Au-delà, ceci doit nous faire réfléchir sur le fond de cette alliance et de son programme.
D’abord, dans la course à la détestation entre les cadors qu’en sont Marine Le Pen, Emmanuel Macron et Jean-Luc Mélenchon, ce dernier est le grand vainqueur. La cause n’en est pas dans le « radicalisme » de LFI, elle pourrait être plus radicale, et ce « radicalisme » équilibre utilement le réformisme social-démocrate. Le problème est que LFI, ou du moins sa direction, se place sur le terrain du populisme, qu’elle clive sur tout et constamment, qu’elle use de la méthode du chaos pour la monoculture politique des banlieues, qu’elle est complaisante avec des dictateurs comme Poutine ou Maduro, que les méthodes et le comportement de cette direction relèvent d’un lambertisme en réalité stalinien (!). Soit LFI est capable de montrer un autre visage, soit il ne sera pas possible de gagner sans un rééquilibrage profond des forces progressistes. François Ruffin a tort de crisper le débat, il a raison sur l’analyse.

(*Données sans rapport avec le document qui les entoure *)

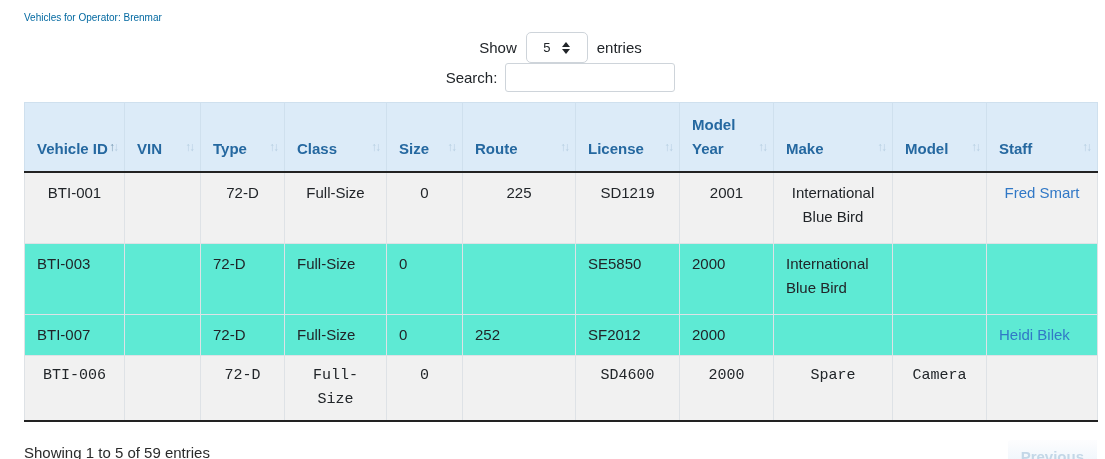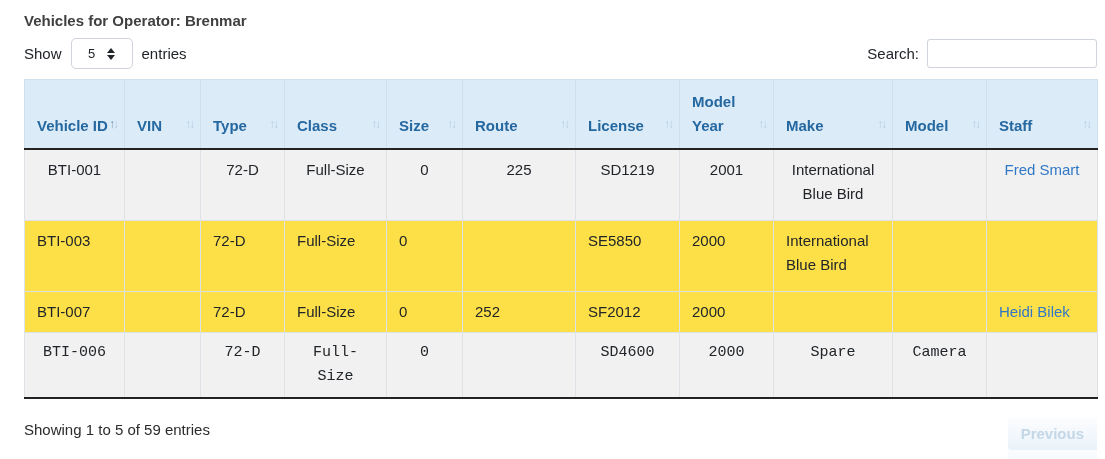--- a/index.html
+++ b/index.html
@@ -4,23 +4,23 @@
 <style>
   * { box-sizing: content-box; }
   html,body { margin:0; padding:0; background:#fff; }
   body {
     width:1105px; height:459px; overflow:hidden;
     font-family:"Liberation Sans", sans-serif;
     color:#212529; font-size:15px;
   }
   .wrap { padding:12px 8px 0 24px; }
 
-  .title { font-weight:bold; font-size:15px; color:#404040; }
+  .title { font-weight:normal; font-size:10px; color:#0369a1; }
 
-  .controls { display:flex; justify-content:space-between; align-items:center; margin-top:9px; }
+  .controls { display:flex; justify-content:space-between; align-items:center; margin-top:9px;flex-direction:column; }
   .length { display:flex; align-items:center; gap:9px; }
   .select {
     width:60px; height:29px; border:1px solid #ced4da; border-radius:5px;
     display:flex; align-items:center; justify-content:center; gap:12px;
     background:#fff; cursor:pointer;
   }
   .sel-val { font-size:13px; color:#212529; }
   .sel-arrows { display:flex; flex-direction:column; gap:2px; }
   .sel-arrows .tri-up { width:0; height:0; border-left:4px solid transparent; border-right:4px solid transparent; border-bottom:5px solid #212529; }
   .sel-arrows .tri-down { width:0; height:0; border-left:4px solid transparent; border-right:4px solid transparent; border-top:5px solid #212529; }
@@ -37,21 +37,21 @@
     background:#dcebf8; color:#2568a0; font-weight:bold; font-size:15px;
     text-align:left; vertical-align:bottom; padding:10px 12px; line-height:24px;
     position:relative; border:1px solid #cfe0ee; border-bottom:2px solid #222;
     cursor:pointer;
   }
   .sort-icons { position:absolute; right:7px; bottom:12px; font-size:12px; letter-spacing:-2px; color:#b7cfe2; font-weight:normal; }
   th.sorted-asc .arrow-up { color:#7699b3; }
 
   .grid tbody td {
     padding:8px 12px; vertical-align:top; line-height:24px; font-size:15px;
-    color:#212529; background:#fde047;
+    color:#212529; background:#5eead4;
   }
   .grid tbody tr.odd td { background:#f1f1f1;text-align:center; }
   .grid tbody tr.tall td { height:54px; }
   .grid tbody tr:last-child td { border-bottom:2px solid #222;font-family:Liberation Mono, monospace; }
   .grid a.staff-link { color:#3178c6; text-decoration:none; cursor:pointer; }
 
   .footer { display:flex; justify-content:space-between; align-items:flex-start; margin-top:18px; }
   .info { padding-top:4px; color:#2b2b2b; }
 
   .pagination { display:flex; align-items:stretch;flex-direction:column; }

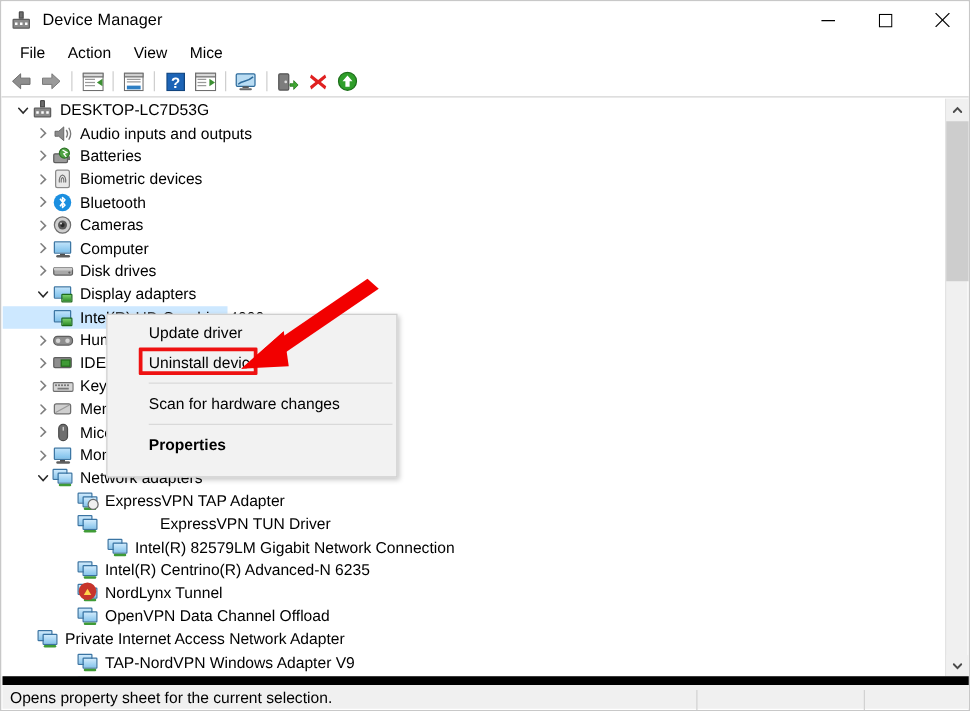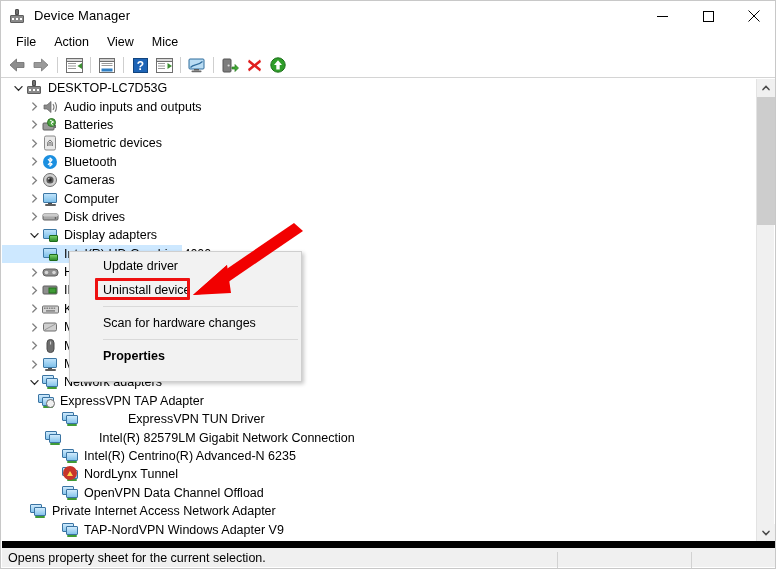--- a/index.html
+++ b/index.html
@@ -205,21 +205,21 @@
     font-size: 12.5px; color: #000000;
     padding-left: 6px; line-height: 26px;
   }
   .sb-div {
     position: absolute; top: 4px;
     width: 1px; height: 18px; background: #d2d2d2;
   }
 
   
   .ctxmenu {
-    position: absolute; left: 68px; top: 250px;
+    position: absolute; left: 84px; top: 250px;
     width: 233px; height: 131px;
     background: #f2f2f2;
     border: 1px solid #cfcfcf;
     box-shadow: 2px 2px 4px rgba(0,0,0,0.22);
     padding: 2px 0;
   }
   .ctx-item {
     height: 24px; line-height: 24px;
     padding-left: 33px;
     font-size: 12.5px; color: #000000;
@@ -634,40 +634,40 @@
           </svg>
       </div>
       <div class="ico">
         <div class="nic"></div>
           <div class="nic2"></div>
           <div class="nic-base"></div>
       </div>
       <div class="lbl">Network adapters</div>
     </div>
 
-    <div class="row" style="padding-left:36px;">
+    <div class="row" style="padding-left:60px;">
       <div class="ico">
         <div class="nic"></div>
           <div class="nic2"></div>
           <div class="nic-base"></div>
           <div class="dl-badge"></div>
       </div>
       <div class="lbl">ExpressVPN TAP Adapter</div>
     </div>
 
     <div class="row" style="padding-left:60px;gap:44px;">
       <div class="ico">
         <div class="nic"></div>
           <div class="nic2"></div>
           <div class="nic-base"></div>
       </div>
       <div class="lbl">ExpressVPN TUN Driver</div>
     </div>
 
-    <div class="row" style="padding-left:43px;gap:32px;">
+    <div class="row" style="padding-left:84px;">
       <div class="ico">
         <div class="nic"></div>
           <div class="nic2"></div>
           <div class="nic-base"></div>
       </div>
       <div class="lbl">Intel(R) 82579LM Gigabit Network Connection</div>
     </div>
 
     <div class="row" style="padding-left:60px;">
       <div class="ico">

Ensuite, le programme du NFP, élaboré en quatre jours, avait le mérite d’exister et de mobiliser. Il a le défaut majeur d’être quantitatif et dépensier — et de ce fait, de ne pas être crédible. Un programme progressiste aujourd’hui, ce n’est pas mettre et donner plus de sous partout, c’est changer de cap structurel : procéder à la bifurcation écologique, rendre la dignité aux femmes et aux travailleurs, l’espoir aux jeunes et un sens à la vie des vieilles et des vieux, développer le secteur de l’économie sociale et solidaire, gouverner autrement les entreprises/organisations qui n’en font pas partie (privées et publiques), flécher la dette vers les investissements dans l’avenir, réformer le départ à la retraite de façon juste, c’est-à-dire sur la base de la même durée de cotisation et non pas du même âge, mettre en place une fiscalité directe et indirecte écologique et juste, fonder les politiques sur un Indicateur de Développement du Vivant et non sur un PIB crétin, refonder la démocratie… Cette révolution — rien moins que marcher tranquillement à la fin du productivisme, du capitalisme et du patriarcat — peut et doit se faire à « budget égal », condition de son acceptation.

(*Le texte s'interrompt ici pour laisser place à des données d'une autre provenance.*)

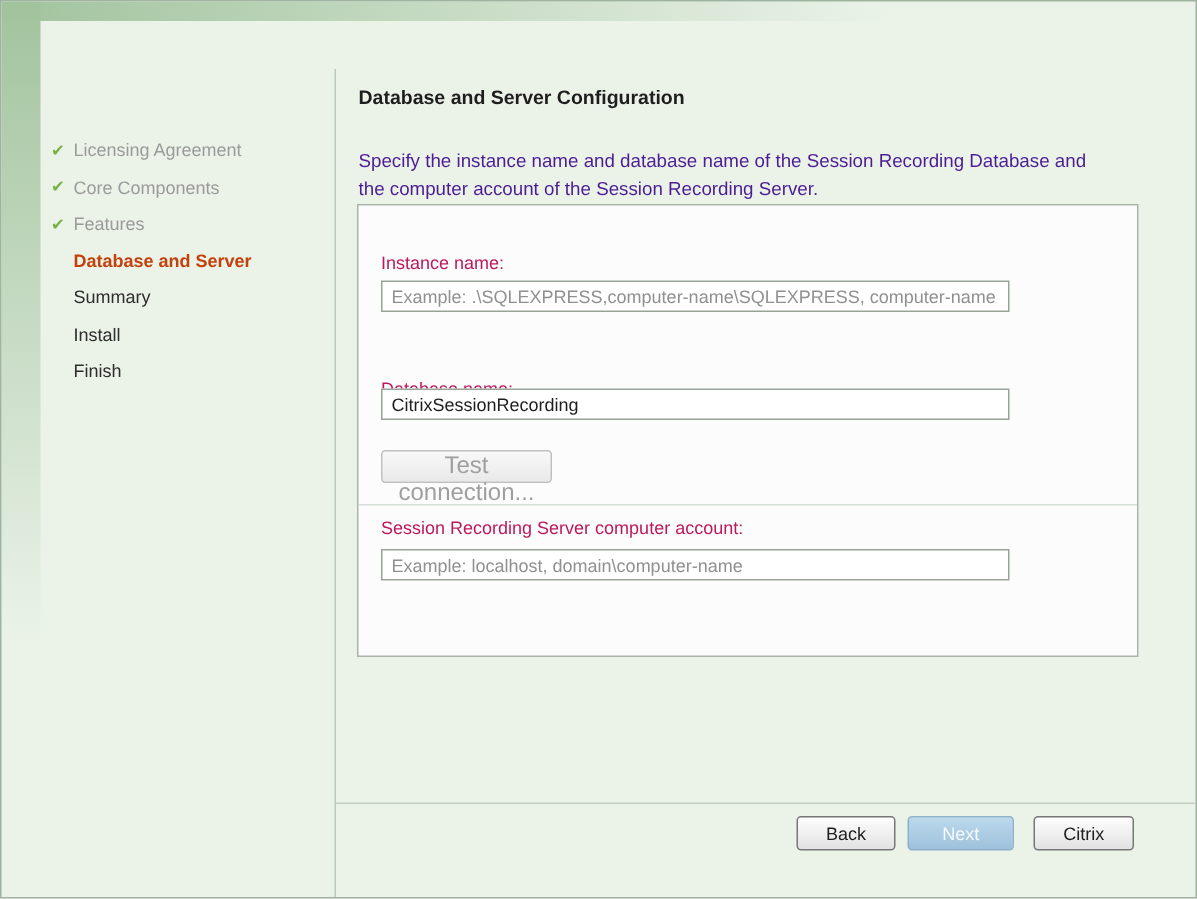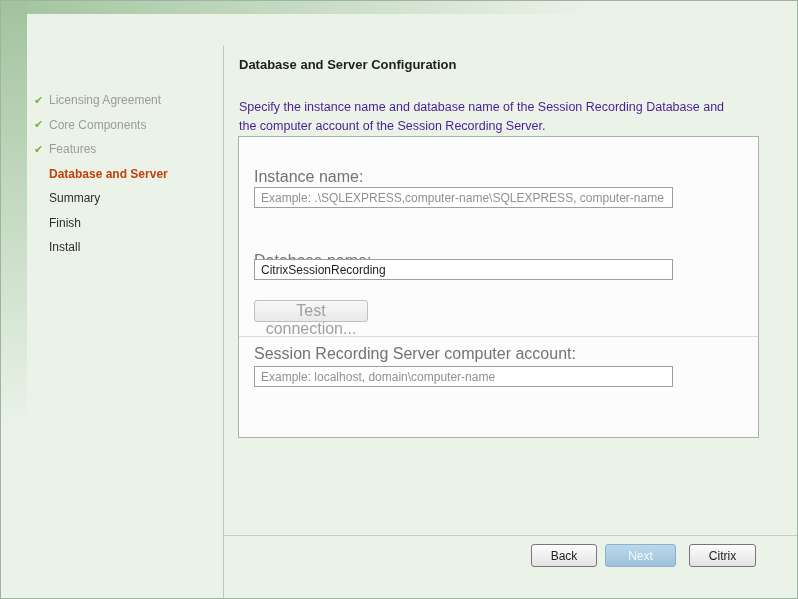--- a/index.html
+++ b/index.html
@@ -35,21 +35,21 @@
   .groupbox {
     position:absolute; left:237px; top:135px; width:521px; height:302px;
     background:#fbfcfb; border:1px solid #a9b3a9; box-sizing:border-box;
   }
   .group-header {
     height:22px; background:linear-gradient(#fafbfa,#edf0ed);
     border-bottom:1px solid #cdd3cd;
     display:flex; align-items:center; padding-left:28px;
     font-size:12px; color:#2b2b2b;
   }
-  .field-label { position:absolute; font-size:16px; color:#737373; }
+  .field-label { position:absolute; font-size:12px; color:#be185d; }
   .lbl-instance { left:15px; top:31px; }
   .lbl-database { left:15px; top:103px;margin-top:12px; }
   .lbl-account  { left:15px; top:208px; }
 
   .txt {
     position:absolute; left:15px; width:419px; height:21px;
     border:1px solid #98a298; background:#fff;
     font-family:"Liberation Sans", sans-serif; font-size:12px; color:#1e1e1e;
     padding:0 6px; box-sizing:border-box; outline:none;
   }
@@ -105,25 +105,25 @@
     <div class="step current">
       <span class="check"></span>
       <span>Database and Server</span>
     </div>
     <div class="step">
       <span class="check"></span>
       <span>Summary</span>
     </div>
     <div class="step">
       <span class="check"></span>
-      <span>Finish</span>
+      <span>Install</span>
     </div>
     <div class="step">
       <span class="check"></span>
-      <span>Install</span>
+      <span>Finish</span>
     </div>
   </div>
 
   <div class="separator"></div>
 
   <div class="content-title">Database and Server Configuration</div>
   <div class="desc">Specify the instance name and database name of the Session Recording Database and the computer account of the Session Recording Server.</div>
 
   <div class="groupbox">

Je n’aborde pas un autre sujet pourtant brûlant : comment parler et que proposer à ceux qui suivent les sirènes du RN sans toucher aux valeurs progressistes ? Le pire échec de la gauche, et il est collectif.
Certaines de ces positions sont sans doute iconoclastes, mais c’est le débat qui fait avancer. Juguler le dérèglement climatique et la 6e extinction de masse des animaux, trouver une autre relation entre l’humain et le non-humain, mettre en place des relations sociales qui ne soient pas dictées par la logique du profit, c’est là ce qui peut rendre la vie vivable demain, et cela ne me paraît pas, ou pas assez, fonder l’orientation actuelle du programme du NFP.